I did not find the data to be compelling proof that we ought to build the real group chat feature.
I do wish we had done a proper A/B test of the fake feature so that we could’ve learned how two, differently-worded versions of the fake would’ve impacted the statistics.
Since we did not do that, we may run another experiment with a different Group Chat message and write some code to ensure that people who saw our previous fake will not see the new one.
Fear of Fakes
When I first heard about Feature Fakes, I was a bit worried that if we produced too many of them, our users would eventually tire of these phantom features and be afraid to click.
So I raised my concern to Laura Klein, who said:
In my experience, feature fakes do have to be used carefully. For example, I wouldn’t have several going at once, and I wouldn’t leave them in place for very long - just long enough to get the information you need to make a decision.
Remember, if a lot of users are clicking on the feature, that means they’re excited about it, and you should probably build it pretty quickly. If very few users are clicking on it, you’re not going to disappoint that many users when you don’t build it. If you stick a stub out there for a few days, get great feedback on it, and then prioritize building the feature immediately, people may actually be more excited once it gets built because they’ve been anticipating it.
Lessons Learned
Feature Fakes are:
- an excellent technique from the Lean UX community (thanks to Laura Klein for introducing them!)

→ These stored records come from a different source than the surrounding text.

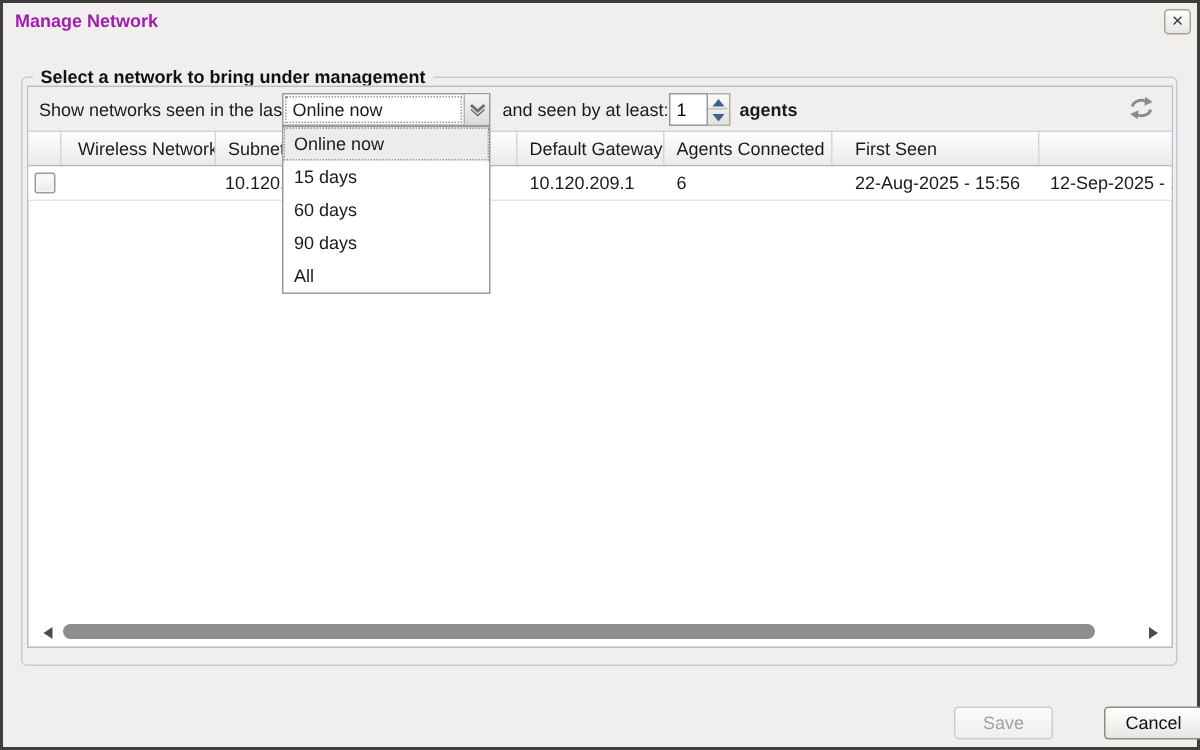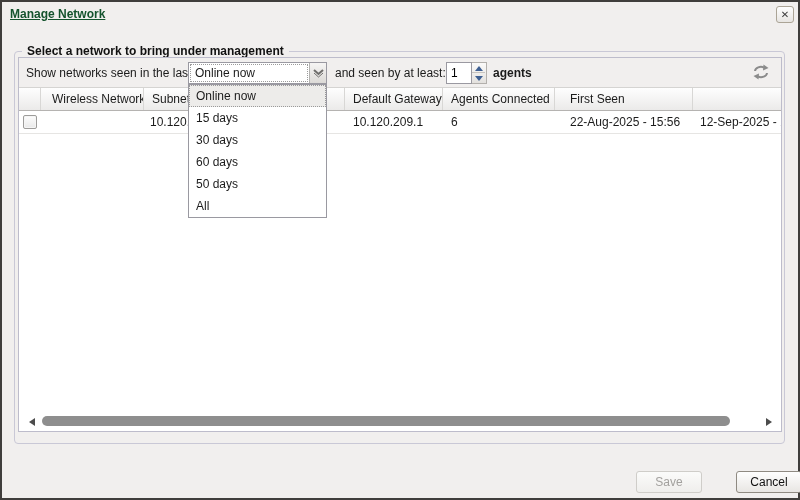"Manage Network" .dialog-title { color: #14532d -> #a21caf; text-decoration: underline -> none }
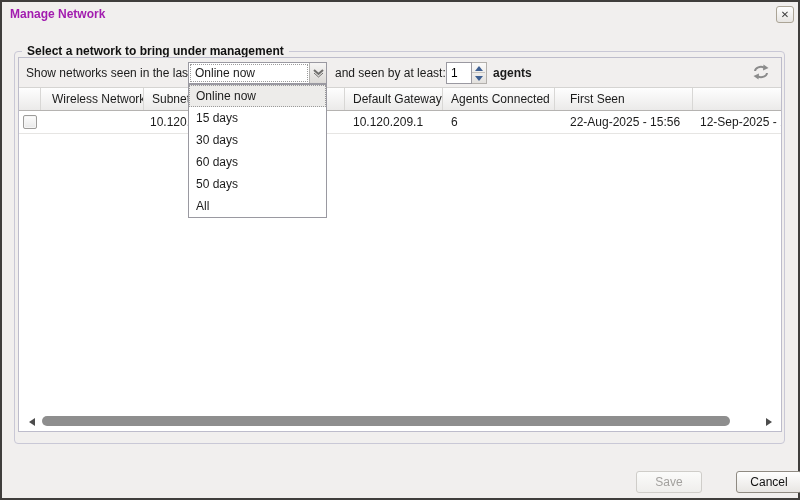"30 days" div.dd-item { html: <div>30 days</div> -> none }
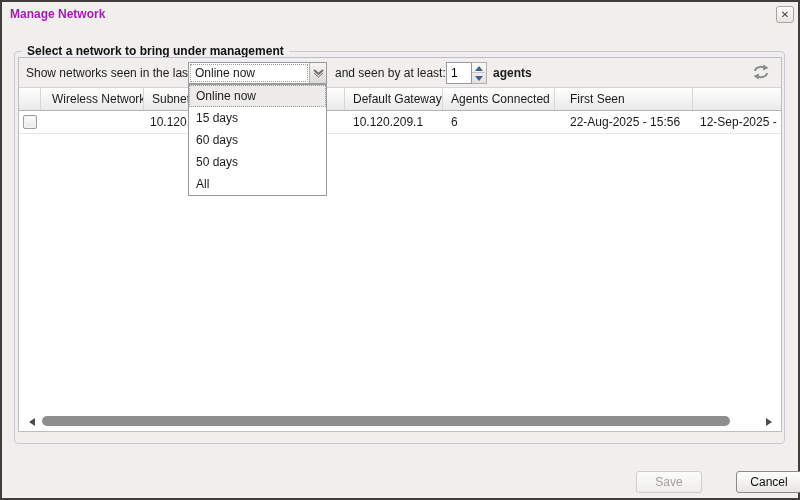"50 days" div.dd-item { text: 50 -> 90 }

- an invitation to your users to try a feature
- a fast way to validate interest or non-interest in a feature
- not meant to live for very long
- not proof that the feature itself will be popular (you’re only testing the fake version)
I’m delighted with the speed at which we learned from our Group Chat feature fake and I definitely see us using this fast, frugal user-research technique in the future.
I’m also looking forward to learning more about this technique from Laura herself.